Araneta found a job quickly. He was employed by the most prestigious law firm in Manila headed by Jose Juan de Ycaza.
Araneta became involved with the revolutionary activities of Aguinaldo when he was defending the case of Don Francisco Roxas, as well as that of Ambrosio Salvador.
However, hell hath no fury than friars scorned! With the government controlled by the friars, justice could not be served.
Araneta became a member of the revolutionary cabinet of Aguinaldo on Sept. 28, 1898. During the Malolos Congress, Araneta was elected first Secretary and was one of those who were tasked to draft the Constitution. By this time, Araneta was considered a wealthy man which became a liability during the struggle of power that ensued between the illustrados and the katipuneros.
As Secretary of Justice, Araneta was able to extend his influence to protect the Filipino clergy from efforts by Mabini to force the local clergy to break away from the authority of the Spanish bishops and form a national church.
On Jan. 1, 1899 Apolinario Mabini reorganized the government and the office of the Secretary of Justice was abolished.
Disillusioned and disheartened by the intramurals among those working in the Malolos government, Araneta crossed over to the American lines and worked for the Americans to prove that the capacity of the Filipino was no less than those belonging to the Anglo Saxons.
He did just that! The Americans offered him the position of Chief Justice of the Supreme Court twice. Twice he turned it down.
The first time, Araneta gave way to Justice Araullo because he felt that Araullo deserved the position because of Araullo’s seniority. Once again, Araneta was offered the position, but he turned it down because of delicadeza. Araneta would not have even a speck or hint of impropriety dim the brilliant light that he had set aflame.
Araneta chose honor before glory.
To his children, he left a legacy of leaving the Department of Justice and Finance with the recognition that during his incumbency, the judiciary earned the highest esteem of the Americans who doffed their hats saying, “The Philippine bench was even better than that of their own country.”
Araneta taught his children and his students to be passionate about justice, charity and stewardship. Araneta was a master in the art of advocacy. To him, what was important in life was not the possession of money but the command of ideas that shape destinies.
Araneta’s own rule of conduct was never to be disappointed or downhearted in the midst of the greatest adversaries. That was the secret of his success.
Strength and honor
One hundred Masses, the unveiling of a marker, the issuing of a postage stamp, the launching of books: these are the ways a nation will commemorate the birth centennial of Dr. Salvador Araneta, industrialist, intellectual, constitutionalist.
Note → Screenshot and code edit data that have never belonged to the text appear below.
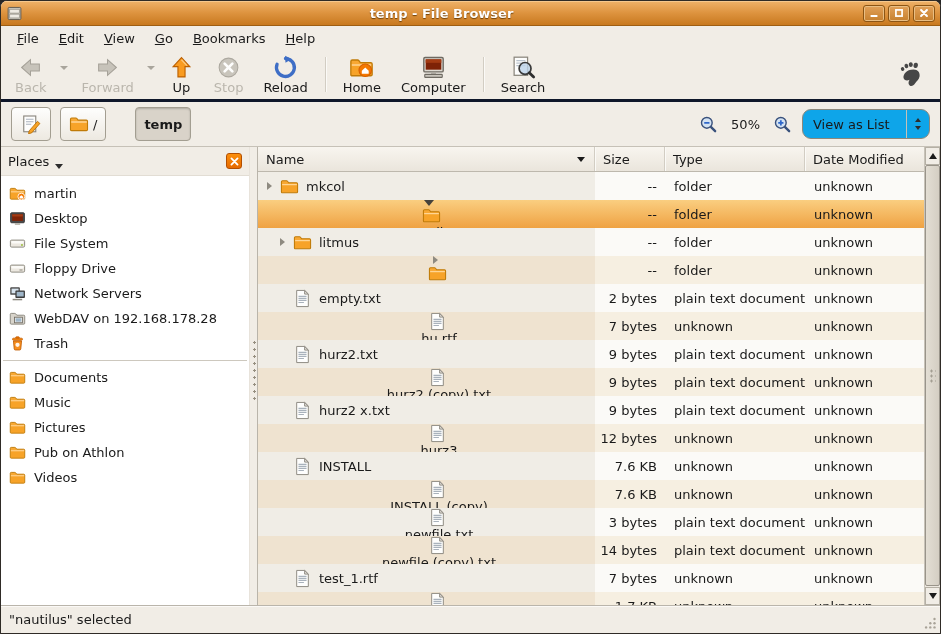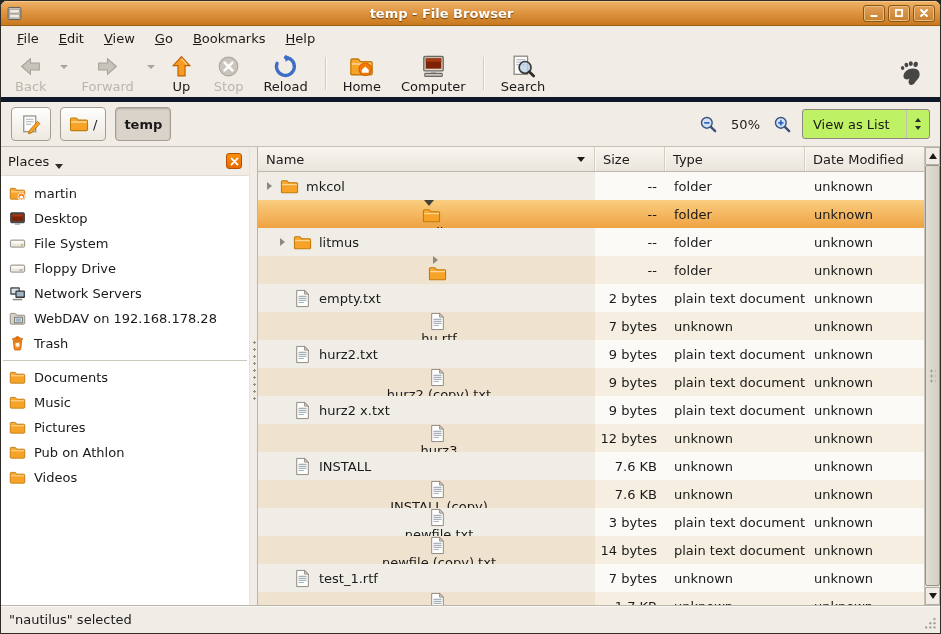"Back" .toolbar { border-bottom: 5px solid #0f172a -> 3px solid #0f172a }
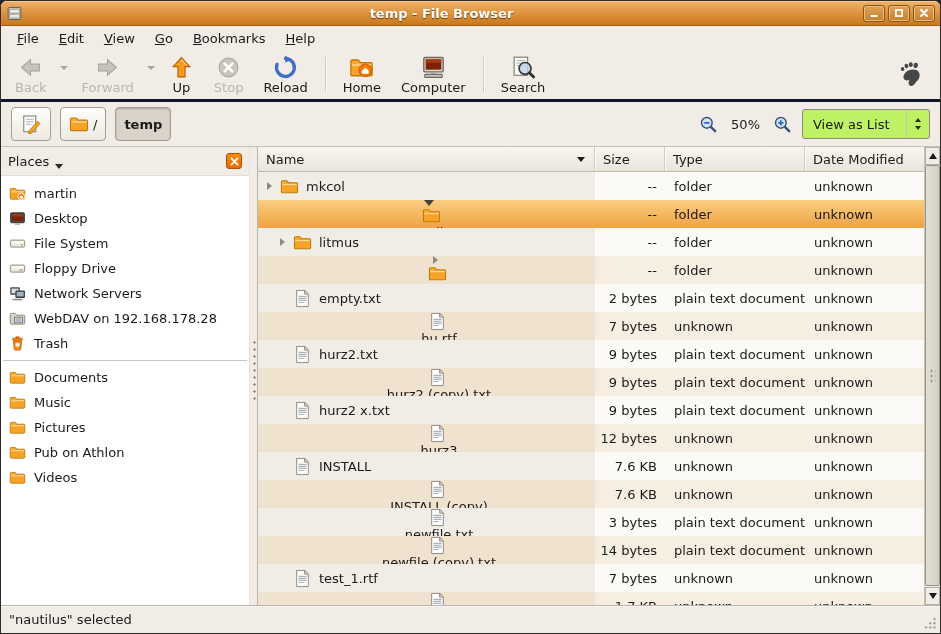"temp" .lbtn.pressed { margin-left: none -> 20px }
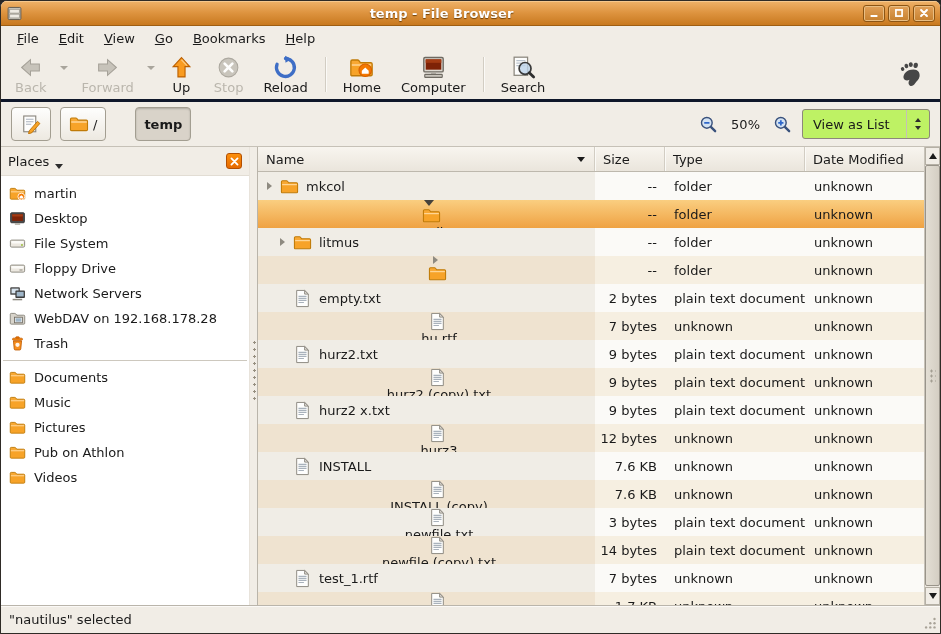"View as List" .combo { background: #bef264 -> #0ea5e9; border-radius: 3px -> 9px }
Few among the young will recall the stature of this man, or his contributions to the history of this country. He was that rare combination of a rich man with a social conscience; an entrepreneur who believed that Philippine industry must pull itself up by its boot straps; who put limitations on the creation and accumulation of wealth on the sound principle that wealth must be equitably shared and be used for purposes to benefit the whole and not just a few.
Araneta served President Ramon Magsaysay, just as he served the country as a delegate to the 1935 and 1971 Constitutional Conventions – deciding in the case of the latter to leave the country and exile himself when his country chose to meekly accept dictatorship and a sham Constitution passed by the convention to which he once belonged.
He was one of the prime movers of the National Economic Protectionism Association (NEPA), the father of the slogan “Buy Filipino”.
He was one of the founders of the Philippine Constitution Association when it represented an effort for constitutionalism devoid of personalism and a far more respected organization than it is today.
He was many things, but in his life he proved himself an exemplar of something sorely lacking, even then and much more so now, in members of his socioeconomic class and intellectual abilities: a man of vision and yet of common sense; a man of learning, dignity, wealth and yet of stubborn idealism and incorruptible honor. A man of principle in a land of moral cowards.
His wealth was used by him to establish colleges and universities for the poor; his economic abilities were channeled toward creating local industries that would keep the national wealth in the hands of Filipinos and give even more Filipinos permanent jobs.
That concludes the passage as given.